The second tornado touched down just north-northwest of the Kansas Speedway at approximately 4:18 p.m. This tornado initially produced F0 to F1 damage, but it did produce an area of F3 damage to two homes, just south of Parallel Parkway near Interstate 435. The tornado grew in width to near 500 yards in Kansas City, Kansas, where instances of marginal F4 damage were noted around 91st and Leavenworth Road. The tornado continued to produce F2 to F3 damage northeast to near 84th Terrace north of Leavenworth Road. The latter location was where one fatality was observed. The tornado continued northeast through Wyandotte County, where another instance of marginal F4 damage was noted near 79th Street and Cernech. Considerable structural damage was noted in this location, along with four 150 foot-tall metal power poles engineered to withstand maximum winds of over 200 mph. The tornado proceeded to produce F1 to occasional F2 damage up to the Missouri River. Based on air surveys, the tornado passed just north of the power plant in northeast Wyandotte County, skirted along the Missouri River inflicting F0 tree damage on both the Wyandotte and Platte County sides of the river, and eventually crossed east into Platte County near Riverside and Parkville around 4:30 p.m. The tornado continued east, but with a smaller damage path through commercial areas near Highway 9. The tornado crossed Interstate 635 near mile marker 11.8, and it produced F1 damage east of this point until the tornado apparently dissipated around 4:42 p.m. Total track length of this tornado was near 15 miles.

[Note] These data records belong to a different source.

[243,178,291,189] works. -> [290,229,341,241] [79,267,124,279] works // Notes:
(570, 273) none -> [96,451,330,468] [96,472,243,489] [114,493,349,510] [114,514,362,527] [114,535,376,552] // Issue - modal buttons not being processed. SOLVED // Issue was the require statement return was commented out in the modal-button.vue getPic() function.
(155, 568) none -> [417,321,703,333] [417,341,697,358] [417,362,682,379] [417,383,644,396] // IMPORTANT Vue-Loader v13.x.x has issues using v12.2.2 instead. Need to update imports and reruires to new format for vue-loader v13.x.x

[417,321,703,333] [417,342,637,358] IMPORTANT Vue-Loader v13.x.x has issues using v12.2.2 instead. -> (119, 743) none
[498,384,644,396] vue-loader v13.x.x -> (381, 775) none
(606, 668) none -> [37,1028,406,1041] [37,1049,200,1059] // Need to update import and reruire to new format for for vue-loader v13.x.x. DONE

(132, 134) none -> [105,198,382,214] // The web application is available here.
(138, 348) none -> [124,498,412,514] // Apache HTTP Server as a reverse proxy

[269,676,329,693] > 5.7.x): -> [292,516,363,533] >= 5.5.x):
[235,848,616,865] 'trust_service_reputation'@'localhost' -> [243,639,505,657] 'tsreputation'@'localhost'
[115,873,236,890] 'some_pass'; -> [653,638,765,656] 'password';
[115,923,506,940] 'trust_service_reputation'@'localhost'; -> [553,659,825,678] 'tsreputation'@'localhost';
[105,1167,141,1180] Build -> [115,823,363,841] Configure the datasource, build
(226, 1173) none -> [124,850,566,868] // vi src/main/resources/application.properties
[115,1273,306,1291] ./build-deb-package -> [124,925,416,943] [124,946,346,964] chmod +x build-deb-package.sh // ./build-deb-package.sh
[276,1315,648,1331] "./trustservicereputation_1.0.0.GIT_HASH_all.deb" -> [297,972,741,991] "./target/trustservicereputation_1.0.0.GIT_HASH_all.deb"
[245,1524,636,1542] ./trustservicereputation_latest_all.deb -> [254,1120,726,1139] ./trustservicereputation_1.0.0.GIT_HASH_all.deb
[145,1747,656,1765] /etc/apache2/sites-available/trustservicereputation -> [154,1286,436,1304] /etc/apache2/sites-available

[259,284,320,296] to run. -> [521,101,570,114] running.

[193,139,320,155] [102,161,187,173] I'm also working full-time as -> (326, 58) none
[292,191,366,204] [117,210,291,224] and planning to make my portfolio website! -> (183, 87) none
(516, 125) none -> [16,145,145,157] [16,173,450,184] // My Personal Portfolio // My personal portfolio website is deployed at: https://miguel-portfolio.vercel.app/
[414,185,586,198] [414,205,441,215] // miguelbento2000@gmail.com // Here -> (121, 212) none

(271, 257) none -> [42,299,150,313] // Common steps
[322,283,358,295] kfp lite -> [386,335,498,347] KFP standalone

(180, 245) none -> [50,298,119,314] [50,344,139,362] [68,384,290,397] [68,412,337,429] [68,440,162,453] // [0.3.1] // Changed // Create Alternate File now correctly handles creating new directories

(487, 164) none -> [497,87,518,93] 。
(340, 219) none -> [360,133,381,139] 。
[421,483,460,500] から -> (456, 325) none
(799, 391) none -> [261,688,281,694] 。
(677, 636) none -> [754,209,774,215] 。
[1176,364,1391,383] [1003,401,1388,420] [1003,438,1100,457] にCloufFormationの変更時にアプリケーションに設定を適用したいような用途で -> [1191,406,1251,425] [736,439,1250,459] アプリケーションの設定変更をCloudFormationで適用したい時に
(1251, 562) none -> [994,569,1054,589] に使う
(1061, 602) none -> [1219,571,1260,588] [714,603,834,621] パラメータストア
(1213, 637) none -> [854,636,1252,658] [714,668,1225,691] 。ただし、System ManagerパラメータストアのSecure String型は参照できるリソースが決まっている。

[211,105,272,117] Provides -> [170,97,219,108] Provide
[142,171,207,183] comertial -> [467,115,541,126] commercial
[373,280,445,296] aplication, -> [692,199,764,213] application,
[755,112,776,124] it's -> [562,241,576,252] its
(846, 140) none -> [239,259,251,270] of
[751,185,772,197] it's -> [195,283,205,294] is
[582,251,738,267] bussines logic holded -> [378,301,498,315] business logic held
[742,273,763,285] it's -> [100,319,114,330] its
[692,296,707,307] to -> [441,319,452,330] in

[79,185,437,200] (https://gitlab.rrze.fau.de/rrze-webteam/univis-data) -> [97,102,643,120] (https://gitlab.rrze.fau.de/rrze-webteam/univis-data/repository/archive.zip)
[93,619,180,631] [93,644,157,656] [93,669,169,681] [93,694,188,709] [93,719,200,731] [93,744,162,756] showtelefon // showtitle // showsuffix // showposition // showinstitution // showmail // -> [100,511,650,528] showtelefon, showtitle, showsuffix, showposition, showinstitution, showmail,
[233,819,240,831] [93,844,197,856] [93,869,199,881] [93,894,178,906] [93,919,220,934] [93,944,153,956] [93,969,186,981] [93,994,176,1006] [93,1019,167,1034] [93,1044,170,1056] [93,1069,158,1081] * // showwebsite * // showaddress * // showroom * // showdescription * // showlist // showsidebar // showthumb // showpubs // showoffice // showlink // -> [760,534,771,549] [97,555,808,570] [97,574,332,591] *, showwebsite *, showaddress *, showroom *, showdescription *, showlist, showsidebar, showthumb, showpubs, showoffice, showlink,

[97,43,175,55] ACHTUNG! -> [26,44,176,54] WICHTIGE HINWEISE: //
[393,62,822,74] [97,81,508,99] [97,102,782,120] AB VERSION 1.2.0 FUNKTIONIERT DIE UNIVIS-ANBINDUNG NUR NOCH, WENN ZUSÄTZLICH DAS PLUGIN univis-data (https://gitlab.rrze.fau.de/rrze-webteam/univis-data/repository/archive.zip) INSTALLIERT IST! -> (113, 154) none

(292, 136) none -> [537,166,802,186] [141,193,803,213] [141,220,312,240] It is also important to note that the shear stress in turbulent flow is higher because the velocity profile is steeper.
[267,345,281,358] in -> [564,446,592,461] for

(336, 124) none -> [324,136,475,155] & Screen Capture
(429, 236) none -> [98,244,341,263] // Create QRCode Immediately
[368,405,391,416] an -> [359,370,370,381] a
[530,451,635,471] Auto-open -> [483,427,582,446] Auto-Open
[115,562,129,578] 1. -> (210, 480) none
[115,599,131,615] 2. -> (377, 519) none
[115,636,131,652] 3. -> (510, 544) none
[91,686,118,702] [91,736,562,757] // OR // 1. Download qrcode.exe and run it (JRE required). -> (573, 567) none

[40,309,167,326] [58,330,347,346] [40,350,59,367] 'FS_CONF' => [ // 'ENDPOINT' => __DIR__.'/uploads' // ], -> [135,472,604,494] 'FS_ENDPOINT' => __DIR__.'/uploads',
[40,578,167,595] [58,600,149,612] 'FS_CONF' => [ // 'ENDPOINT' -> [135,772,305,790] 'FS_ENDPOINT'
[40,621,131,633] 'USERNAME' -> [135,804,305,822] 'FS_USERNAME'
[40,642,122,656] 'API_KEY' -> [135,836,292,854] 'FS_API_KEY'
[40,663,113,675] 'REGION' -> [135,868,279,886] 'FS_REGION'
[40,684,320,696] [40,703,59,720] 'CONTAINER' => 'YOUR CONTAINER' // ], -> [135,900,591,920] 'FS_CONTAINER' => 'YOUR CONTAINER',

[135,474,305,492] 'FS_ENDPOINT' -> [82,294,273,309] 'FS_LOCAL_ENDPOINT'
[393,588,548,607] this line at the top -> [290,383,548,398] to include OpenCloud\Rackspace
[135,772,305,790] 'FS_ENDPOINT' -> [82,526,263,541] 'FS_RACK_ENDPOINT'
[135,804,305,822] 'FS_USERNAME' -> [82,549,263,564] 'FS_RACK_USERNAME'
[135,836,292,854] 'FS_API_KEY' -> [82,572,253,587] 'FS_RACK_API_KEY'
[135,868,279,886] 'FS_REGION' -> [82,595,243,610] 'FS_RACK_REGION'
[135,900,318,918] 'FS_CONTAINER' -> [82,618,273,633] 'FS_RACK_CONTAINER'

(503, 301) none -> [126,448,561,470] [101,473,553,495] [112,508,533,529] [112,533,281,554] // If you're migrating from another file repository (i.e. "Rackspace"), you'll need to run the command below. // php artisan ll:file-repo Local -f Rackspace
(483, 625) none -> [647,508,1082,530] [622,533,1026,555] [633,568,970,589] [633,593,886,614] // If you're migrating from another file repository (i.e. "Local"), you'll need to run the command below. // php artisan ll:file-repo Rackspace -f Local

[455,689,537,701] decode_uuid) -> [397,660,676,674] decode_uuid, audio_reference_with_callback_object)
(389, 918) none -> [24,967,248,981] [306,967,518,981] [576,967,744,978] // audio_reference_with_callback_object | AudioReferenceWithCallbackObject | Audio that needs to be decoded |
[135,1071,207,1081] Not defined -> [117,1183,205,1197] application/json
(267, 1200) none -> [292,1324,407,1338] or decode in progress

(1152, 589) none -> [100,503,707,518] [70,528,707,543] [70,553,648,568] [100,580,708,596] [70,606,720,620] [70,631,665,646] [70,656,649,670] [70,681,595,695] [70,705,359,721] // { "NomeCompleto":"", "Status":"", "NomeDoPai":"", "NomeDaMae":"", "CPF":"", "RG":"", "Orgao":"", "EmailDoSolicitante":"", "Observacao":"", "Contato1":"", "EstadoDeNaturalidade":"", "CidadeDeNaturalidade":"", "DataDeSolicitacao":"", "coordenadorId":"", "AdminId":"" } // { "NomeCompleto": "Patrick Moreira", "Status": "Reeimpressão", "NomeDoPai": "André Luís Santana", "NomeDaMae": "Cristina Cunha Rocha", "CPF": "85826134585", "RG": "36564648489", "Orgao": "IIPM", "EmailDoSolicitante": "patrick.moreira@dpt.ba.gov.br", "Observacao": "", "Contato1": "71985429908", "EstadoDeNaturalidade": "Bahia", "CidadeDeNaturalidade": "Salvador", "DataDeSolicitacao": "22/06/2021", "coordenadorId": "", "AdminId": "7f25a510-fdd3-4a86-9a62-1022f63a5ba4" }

The third tornado touched down in Gladstone, Missouri, apparently from a new circulation which
formed to the northeast of the one which produced the second tornado, around 4:45 p.m., around the area of Shady Lane and Antioch. Tree and roof damage accounted for F0 to F1 damage in this area. The tornado quickly intensified, and damage of marginal F4 intensity was noted approximate one mile northeast of this area, near the intersection of NE 63rd Terrace and North Jackson. Another small area of marginal F4 intensity was noted just northeast of this location, in the Carriage Hills subdivision, just south of Pleasant Valley Road near North Brighton. Areas of F1 to F3 intensity damage were noted around these specific neighborhoods in the Carriage Hills subdivision. The tornado continued northeast, based on air surveys, to just shy of Interstate 435 before dissipating shortly before 5:00 p.m.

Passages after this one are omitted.